## The task
Search the data for "style". Return each matching line.

## Web page edit records
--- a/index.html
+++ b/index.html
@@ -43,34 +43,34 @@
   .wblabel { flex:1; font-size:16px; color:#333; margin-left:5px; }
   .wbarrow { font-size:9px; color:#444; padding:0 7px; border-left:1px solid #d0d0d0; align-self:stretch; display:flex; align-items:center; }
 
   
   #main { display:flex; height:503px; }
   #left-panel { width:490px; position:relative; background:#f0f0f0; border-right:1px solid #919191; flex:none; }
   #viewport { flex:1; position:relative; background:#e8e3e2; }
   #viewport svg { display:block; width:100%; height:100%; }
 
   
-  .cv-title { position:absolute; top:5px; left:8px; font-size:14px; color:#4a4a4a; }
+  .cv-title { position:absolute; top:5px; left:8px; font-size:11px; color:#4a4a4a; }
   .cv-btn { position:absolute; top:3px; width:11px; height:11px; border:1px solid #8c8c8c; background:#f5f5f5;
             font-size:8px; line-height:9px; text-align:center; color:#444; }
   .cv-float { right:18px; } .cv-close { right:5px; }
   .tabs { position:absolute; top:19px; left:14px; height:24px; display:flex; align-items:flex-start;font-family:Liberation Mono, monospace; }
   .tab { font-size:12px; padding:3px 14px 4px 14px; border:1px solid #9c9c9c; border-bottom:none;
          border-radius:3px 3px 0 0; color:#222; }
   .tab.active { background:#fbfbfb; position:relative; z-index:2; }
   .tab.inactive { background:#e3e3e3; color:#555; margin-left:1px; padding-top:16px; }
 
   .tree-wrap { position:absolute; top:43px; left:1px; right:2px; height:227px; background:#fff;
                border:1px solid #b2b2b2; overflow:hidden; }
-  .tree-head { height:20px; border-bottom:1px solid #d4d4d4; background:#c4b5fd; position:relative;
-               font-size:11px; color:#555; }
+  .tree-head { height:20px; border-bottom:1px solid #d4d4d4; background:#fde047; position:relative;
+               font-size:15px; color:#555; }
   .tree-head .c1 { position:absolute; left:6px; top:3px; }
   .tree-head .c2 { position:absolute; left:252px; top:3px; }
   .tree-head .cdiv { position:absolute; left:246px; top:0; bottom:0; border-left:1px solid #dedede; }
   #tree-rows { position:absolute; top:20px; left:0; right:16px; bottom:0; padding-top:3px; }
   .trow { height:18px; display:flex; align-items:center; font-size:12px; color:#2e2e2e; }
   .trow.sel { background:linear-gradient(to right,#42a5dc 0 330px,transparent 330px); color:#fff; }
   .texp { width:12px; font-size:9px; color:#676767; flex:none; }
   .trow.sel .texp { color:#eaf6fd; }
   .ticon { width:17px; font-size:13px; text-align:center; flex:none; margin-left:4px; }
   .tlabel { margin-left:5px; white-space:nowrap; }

--

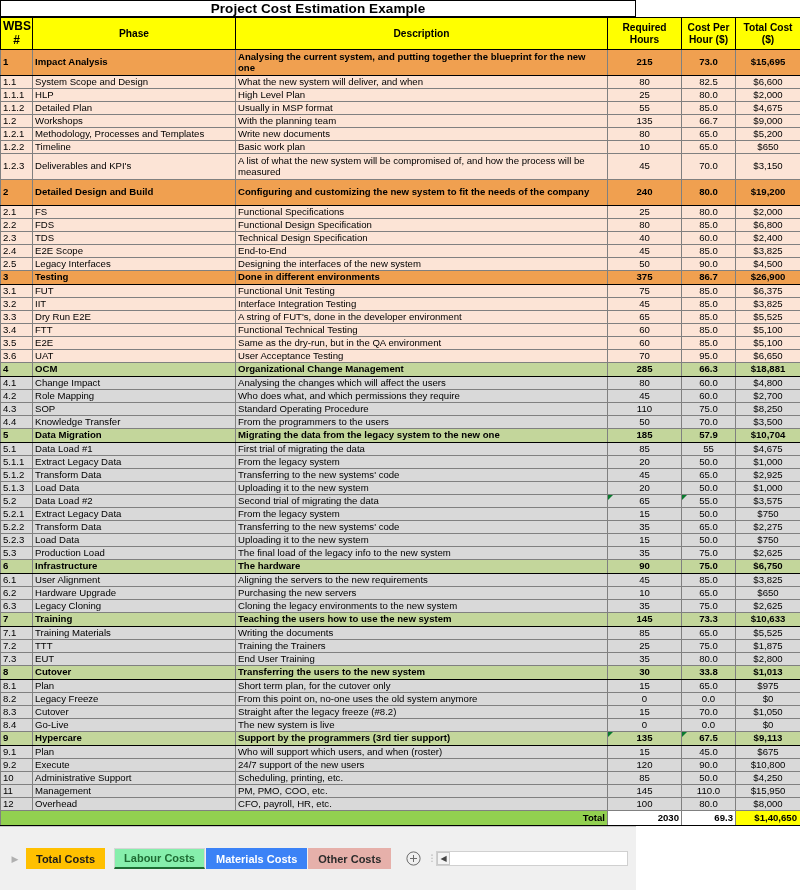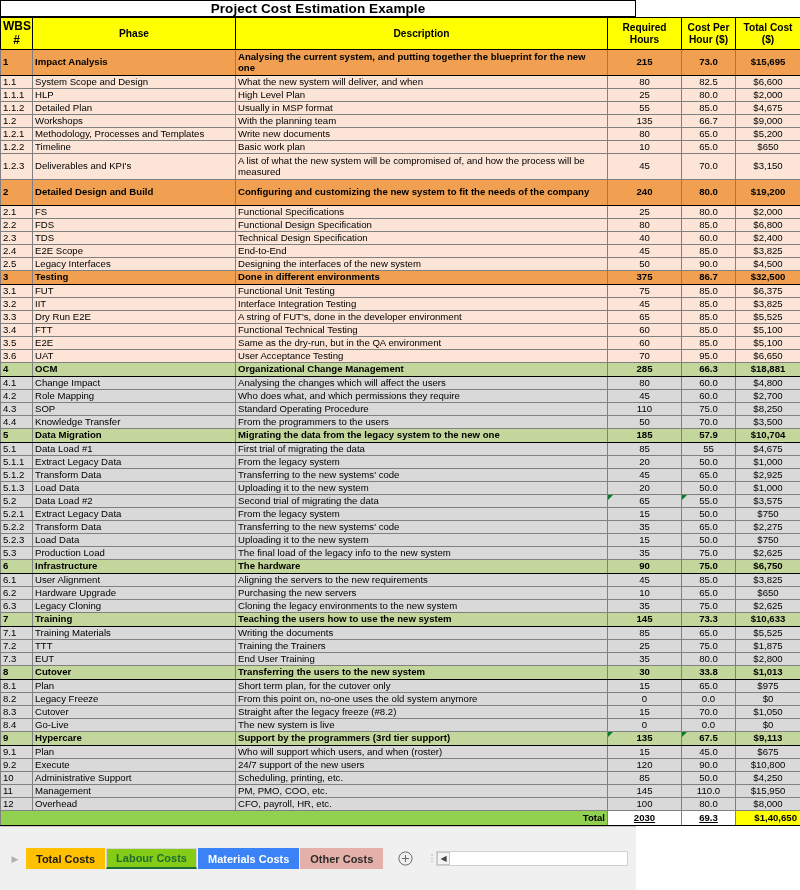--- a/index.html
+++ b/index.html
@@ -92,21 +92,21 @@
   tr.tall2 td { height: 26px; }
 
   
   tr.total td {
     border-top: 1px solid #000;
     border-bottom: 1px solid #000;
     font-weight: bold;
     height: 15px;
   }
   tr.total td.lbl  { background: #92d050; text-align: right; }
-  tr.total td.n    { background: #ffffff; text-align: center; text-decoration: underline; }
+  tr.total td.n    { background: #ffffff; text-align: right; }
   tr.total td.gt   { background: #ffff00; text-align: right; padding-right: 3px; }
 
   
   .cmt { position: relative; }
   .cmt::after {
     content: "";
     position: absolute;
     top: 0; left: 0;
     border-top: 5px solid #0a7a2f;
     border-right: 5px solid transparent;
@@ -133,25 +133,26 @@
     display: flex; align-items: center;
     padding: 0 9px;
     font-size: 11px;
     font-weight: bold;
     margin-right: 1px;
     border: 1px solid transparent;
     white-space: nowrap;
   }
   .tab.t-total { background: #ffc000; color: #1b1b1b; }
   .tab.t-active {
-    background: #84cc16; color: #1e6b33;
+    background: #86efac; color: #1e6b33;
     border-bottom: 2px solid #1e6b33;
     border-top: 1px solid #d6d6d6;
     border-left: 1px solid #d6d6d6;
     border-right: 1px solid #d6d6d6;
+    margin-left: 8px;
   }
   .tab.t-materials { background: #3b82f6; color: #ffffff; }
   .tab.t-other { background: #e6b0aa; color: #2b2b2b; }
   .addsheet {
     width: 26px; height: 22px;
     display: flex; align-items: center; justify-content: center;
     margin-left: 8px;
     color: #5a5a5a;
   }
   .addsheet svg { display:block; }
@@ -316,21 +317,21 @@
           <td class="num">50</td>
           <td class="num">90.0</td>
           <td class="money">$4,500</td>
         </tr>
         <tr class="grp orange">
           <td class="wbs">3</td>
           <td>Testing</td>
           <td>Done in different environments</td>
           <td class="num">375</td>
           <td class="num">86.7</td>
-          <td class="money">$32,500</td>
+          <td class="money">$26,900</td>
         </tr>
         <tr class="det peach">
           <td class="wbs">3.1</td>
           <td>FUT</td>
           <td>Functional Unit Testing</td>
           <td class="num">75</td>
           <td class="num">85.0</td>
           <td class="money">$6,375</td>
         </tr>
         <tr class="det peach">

--

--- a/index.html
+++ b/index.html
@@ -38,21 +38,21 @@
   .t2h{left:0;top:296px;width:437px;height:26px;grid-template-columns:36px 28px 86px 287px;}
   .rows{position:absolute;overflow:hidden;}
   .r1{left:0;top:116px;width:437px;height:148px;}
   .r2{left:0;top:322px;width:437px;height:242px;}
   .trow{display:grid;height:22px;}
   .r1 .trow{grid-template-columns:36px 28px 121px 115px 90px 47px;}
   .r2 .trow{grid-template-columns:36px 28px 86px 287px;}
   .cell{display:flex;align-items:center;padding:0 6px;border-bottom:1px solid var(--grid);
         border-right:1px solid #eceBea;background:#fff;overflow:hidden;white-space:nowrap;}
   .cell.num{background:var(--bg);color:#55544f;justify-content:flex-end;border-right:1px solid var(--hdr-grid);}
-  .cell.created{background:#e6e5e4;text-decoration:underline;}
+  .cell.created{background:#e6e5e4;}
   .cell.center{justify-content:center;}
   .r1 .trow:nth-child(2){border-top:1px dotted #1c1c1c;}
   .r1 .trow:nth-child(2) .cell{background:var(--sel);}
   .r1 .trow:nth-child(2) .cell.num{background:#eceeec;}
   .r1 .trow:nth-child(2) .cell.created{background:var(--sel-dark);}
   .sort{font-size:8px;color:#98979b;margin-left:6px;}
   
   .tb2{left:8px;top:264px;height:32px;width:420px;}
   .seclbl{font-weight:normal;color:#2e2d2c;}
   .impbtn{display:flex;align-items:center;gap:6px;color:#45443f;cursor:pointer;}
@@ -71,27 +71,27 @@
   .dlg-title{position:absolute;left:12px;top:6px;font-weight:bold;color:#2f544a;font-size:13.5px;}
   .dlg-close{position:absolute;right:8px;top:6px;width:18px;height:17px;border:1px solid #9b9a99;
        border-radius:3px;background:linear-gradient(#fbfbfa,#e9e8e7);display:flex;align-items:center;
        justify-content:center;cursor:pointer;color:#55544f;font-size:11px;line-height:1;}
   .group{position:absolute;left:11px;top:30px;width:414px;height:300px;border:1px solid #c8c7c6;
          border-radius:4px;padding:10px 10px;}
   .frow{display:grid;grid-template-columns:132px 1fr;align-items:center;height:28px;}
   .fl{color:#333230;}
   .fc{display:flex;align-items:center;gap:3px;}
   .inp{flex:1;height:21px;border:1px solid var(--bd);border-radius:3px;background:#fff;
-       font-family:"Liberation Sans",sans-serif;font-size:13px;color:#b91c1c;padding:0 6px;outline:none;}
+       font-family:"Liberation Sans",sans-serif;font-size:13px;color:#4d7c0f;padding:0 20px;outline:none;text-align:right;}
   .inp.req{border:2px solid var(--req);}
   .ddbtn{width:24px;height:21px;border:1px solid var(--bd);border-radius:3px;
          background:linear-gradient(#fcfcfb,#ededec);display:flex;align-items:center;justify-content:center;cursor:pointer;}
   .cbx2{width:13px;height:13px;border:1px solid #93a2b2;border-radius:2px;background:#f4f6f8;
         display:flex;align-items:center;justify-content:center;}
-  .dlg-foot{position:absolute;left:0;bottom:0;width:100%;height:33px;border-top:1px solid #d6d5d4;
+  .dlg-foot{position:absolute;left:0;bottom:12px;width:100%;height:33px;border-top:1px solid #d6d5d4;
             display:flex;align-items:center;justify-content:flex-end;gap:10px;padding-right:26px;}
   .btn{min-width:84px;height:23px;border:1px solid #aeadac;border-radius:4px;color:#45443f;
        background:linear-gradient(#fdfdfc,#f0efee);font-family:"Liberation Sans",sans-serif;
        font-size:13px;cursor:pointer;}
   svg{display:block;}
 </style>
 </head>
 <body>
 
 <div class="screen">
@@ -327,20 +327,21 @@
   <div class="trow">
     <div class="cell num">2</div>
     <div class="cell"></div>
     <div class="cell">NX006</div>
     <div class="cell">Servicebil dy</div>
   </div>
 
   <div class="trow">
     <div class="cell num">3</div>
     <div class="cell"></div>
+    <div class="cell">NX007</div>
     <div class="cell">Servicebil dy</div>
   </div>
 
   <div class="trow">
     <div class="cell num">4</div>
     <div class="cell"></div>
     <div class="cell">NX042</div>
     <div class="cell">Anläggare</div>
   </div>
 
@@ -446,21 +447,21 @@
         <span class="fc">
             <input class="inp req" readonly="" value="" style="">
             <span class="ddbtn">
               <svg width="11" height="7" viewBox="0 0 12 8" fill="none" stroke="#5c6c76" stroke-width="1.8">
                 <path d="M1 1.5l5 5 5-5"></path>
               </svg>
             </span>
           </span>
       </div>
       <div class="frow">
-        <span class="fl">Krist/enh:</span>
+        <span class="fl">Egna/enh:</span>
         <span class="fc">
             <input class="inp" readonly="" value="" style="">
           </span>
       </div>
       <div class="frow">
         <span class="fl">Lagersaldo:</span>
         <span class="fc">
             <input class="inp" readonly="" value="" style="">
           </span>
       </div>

## Your response
 </style>
             <input class="inp req" readonly="" value="" style="">
             <input class="inp" readonly="" value="" style="">
             <input class="inp" readonly="" value="" style="">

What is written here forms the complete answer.